# Looking to buy



## 280IM (Mar 28, 2005)

I am looking to buy a good 1911 custom pistol,need feed back on the following,Les Baer,Ed Brown, Para-Ordnance, or anyone else you might sugest. I am not a good handgun shooter but would like a nice one.


----------



## Danimal (Sep 9, 2005)

280IM,

My brother has a Kimber Ultra CDP and it is awesome! Very accurate, reliable, and for a compact .45, the recoil is not a problem.

I wouldn't hesitate about buying any Kimber.

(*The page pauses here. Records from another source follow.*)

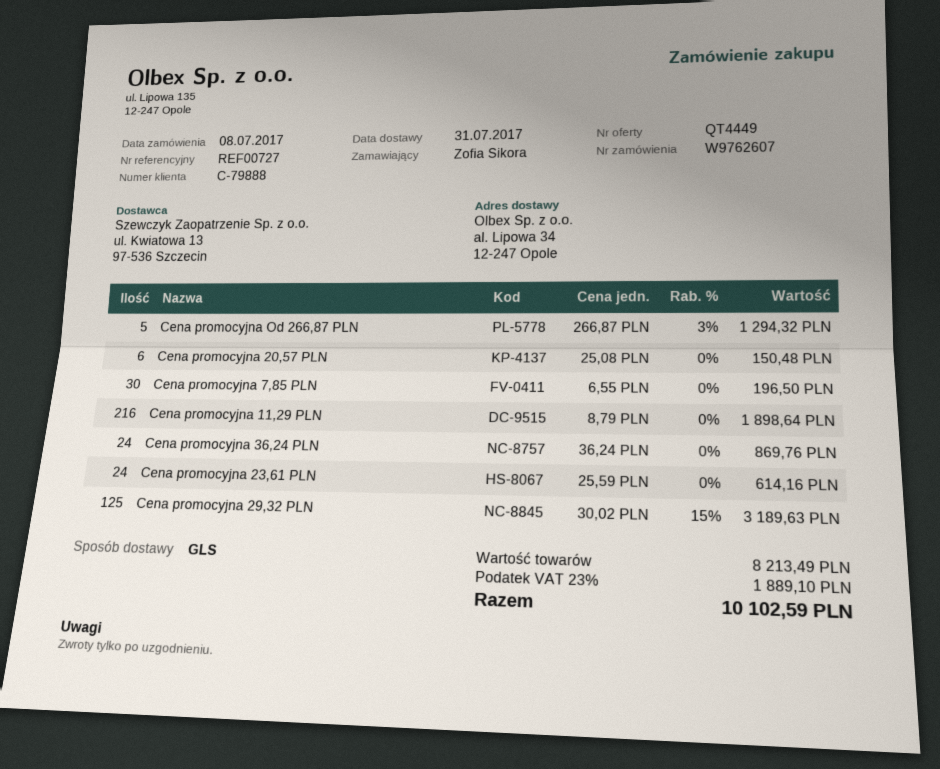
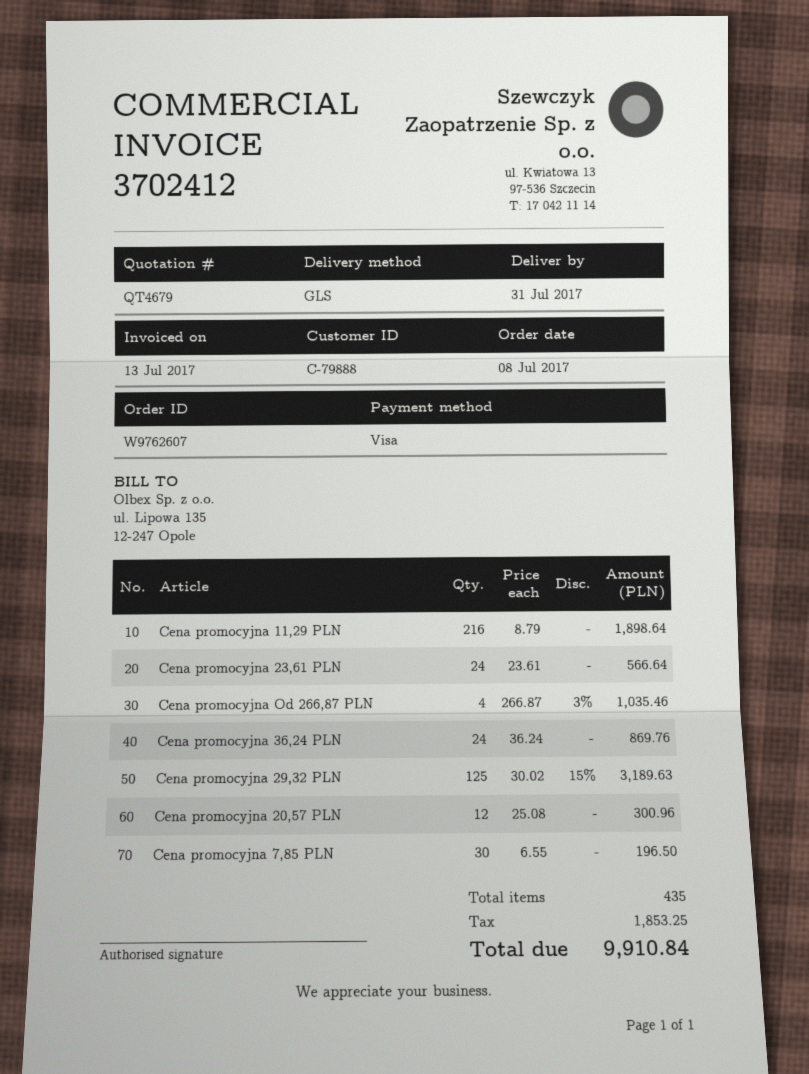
quote number: QT4449 -> QT4679
Cena promocyjna Od 266,87 PLN: 5 x 266.87 - 3% = 1294.32 -> 4 x 266.87 - 3% = 1035.46
Cena promocyjna 20,57 PLN: 6 x 25.08 = 150.48 -> 12 x 25.08 = 300.96
Cena promocyjna 23,61 PLN: 24 x 25.59 = 614.16 -> 24 x 23.61 = 566.64
tax: 1889.10 -> 1853.25
total: 10102.59 -> 9910.84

http://www.kimberamerica.com/pistols/cdp/ultracdp.php

Good Luck!


----------



## Gun Owner (Sep 9, 2005)

To be honest Im not a fan of the Para. You might wanna go look at the Taurus, vary nice pistols for the $$, and so far I haavent heard of anyone regretting buying one. If I was in the market for a 1911 today, Id be looking there first. As it is I picked up a sweet customized Springfield for about $400 used. Might look into that as a source as well.


----------



## Dakota Boy (May 24, 2007)

I was told Springfield has some nice custom 1911s. I myself shoot an old 1927 Systema made in Argentine on Colt machinery. I like it better than my Colt Combat Commander.


----------



## Plainsman (Jul 30, 2003)

I shoot a Kimber myself, but if I had the pesos I would go with a Wilson Combat, Ed Brown, or Les Baer. Kimber and Springfield are OK, but I am not a big Para-Ordinance fan.


----------